■ Raw data ■
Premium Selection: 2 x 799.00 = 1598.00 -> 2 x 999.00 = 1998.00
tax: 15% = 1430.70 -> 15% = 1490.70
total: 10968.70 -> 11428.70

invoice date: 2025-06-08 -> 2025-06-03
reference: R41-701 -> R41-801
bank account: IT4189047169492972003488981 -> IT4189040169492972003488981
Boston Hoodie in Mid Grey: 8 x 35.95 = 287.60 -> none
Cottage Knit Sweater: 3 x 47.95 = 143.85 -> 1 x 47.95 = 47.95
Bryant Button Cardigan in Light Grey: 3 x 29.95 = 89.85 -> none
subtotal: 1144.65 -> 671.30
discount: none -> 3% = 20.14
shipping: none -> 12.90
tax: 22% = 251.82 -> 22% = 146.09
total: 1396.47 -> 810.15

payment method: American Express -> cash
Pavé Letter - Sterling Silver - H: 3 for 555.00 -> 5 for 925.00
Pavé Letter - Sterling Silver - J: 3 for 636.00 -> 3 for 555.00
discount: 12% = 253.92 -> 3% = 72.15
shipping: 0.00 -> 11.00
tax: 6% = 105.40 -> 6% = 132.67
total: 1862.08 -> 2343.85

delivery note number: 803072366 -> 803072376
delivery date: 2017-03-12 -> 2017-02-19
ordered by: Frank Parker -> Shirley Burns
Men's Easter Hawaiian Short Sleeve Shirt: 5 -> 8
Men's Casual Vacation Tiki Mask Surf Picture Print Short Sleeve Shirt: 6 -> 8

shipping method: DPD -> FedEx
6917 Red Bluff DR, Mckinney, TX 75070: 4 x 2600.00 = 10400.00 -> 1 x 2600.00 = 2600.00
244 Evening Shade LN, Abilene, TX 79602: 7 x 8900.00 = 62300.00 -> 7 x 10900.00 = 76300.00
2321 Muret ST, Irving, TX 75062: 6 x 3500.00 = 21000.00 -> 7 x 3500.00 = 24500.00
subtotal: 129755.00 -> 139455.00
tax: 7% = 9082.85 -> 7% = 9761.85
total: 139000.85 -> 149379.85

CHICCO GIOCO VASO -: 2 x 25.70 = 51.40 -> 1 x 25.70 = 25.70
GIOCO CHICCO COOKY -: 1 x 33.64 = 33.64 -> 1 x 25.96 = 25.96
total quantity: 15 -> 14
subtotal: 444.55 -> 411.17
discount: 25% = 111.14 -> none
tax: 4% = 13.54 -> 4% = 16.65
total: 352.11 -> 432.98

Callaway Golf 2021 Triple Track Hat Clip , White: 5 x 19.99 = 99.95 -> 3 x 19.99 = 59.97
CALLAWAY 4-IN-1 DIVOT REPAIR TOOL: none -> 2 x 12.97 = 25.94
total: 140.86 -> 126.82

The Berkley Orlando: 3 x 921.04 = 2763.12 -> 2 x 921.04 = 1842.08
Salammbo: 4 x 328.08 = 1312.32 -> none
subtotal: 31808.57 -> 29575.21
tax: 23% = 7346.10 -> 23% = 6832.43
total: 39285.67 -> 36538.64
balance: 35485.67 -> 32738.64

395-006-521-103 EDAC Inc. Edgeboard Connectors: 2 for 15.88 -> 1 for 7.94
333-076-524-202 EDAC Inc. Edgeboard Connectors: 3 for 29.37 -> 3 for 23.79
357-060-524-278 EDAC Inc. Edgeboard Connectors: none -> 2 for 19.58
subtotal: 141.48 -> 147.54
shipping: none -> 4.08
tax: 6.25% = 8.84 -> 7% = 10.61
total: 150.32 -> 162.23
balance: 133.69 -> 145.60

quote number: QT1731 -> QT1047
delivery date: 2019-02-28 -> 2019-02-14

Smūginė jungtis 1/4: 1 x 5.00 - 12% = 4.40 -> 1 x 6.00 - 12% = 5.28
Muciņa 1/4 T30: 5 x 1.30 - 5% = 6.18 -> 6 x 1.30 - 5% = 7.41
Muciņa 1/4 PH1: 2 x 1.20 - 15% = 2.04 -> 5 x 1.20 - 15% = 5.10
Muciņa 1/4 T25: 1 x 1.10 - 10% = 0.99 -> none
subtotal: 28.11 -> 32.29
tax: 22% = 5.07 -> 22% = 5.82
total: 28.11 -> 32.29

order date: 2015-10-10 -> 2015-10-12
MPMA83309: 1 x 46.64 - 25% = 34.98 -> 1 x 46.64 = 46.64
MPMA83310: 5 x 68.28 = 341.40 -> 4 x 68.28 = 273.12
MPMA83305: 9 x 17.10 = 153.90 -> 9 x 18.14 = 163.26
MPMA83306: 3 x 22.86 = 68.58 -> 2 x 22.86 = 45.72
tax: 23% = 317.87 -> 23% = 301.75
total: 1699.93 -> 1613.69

■ What is required ■
Set the lines down exactly, from the first line of the records to the line where "payment method: American Express -> cash" appears, with both ends kept.

■ Your response ■
Premium Selection: 2 x 799.00 = 1598.00 -> 2 x 999.00 = 1998.00
tax: 15% = 1430.70 -> 15% = 1490.70
total: 10968.70 -> 11428.70

invoice date: 2025-06-08 -> 2025-06-03
reference: R41-701 -> R41-801
bank account: IT4189047169492972003488981 -> IT4189040169492972003488981
Boston Hoodie in Mid Grey: 8 x 35.95 = 287.60 -> none
Cottage Knit Sweater: 3 x 47.95 = 143.85 -> 1 x 47.95 = 47.95
Bryant Button Cardigan in Light Grey: 3 x 29.95 = 89.85 -> none
subtotal: 1144.65 -> 671.30
discount: none -> 3% = 20.14
shipping: none -> 12.90
tax: 22% = 251.82 -> 22% = 146.09
total: 1396.47 -> 810.15

payment method: American Express -> cash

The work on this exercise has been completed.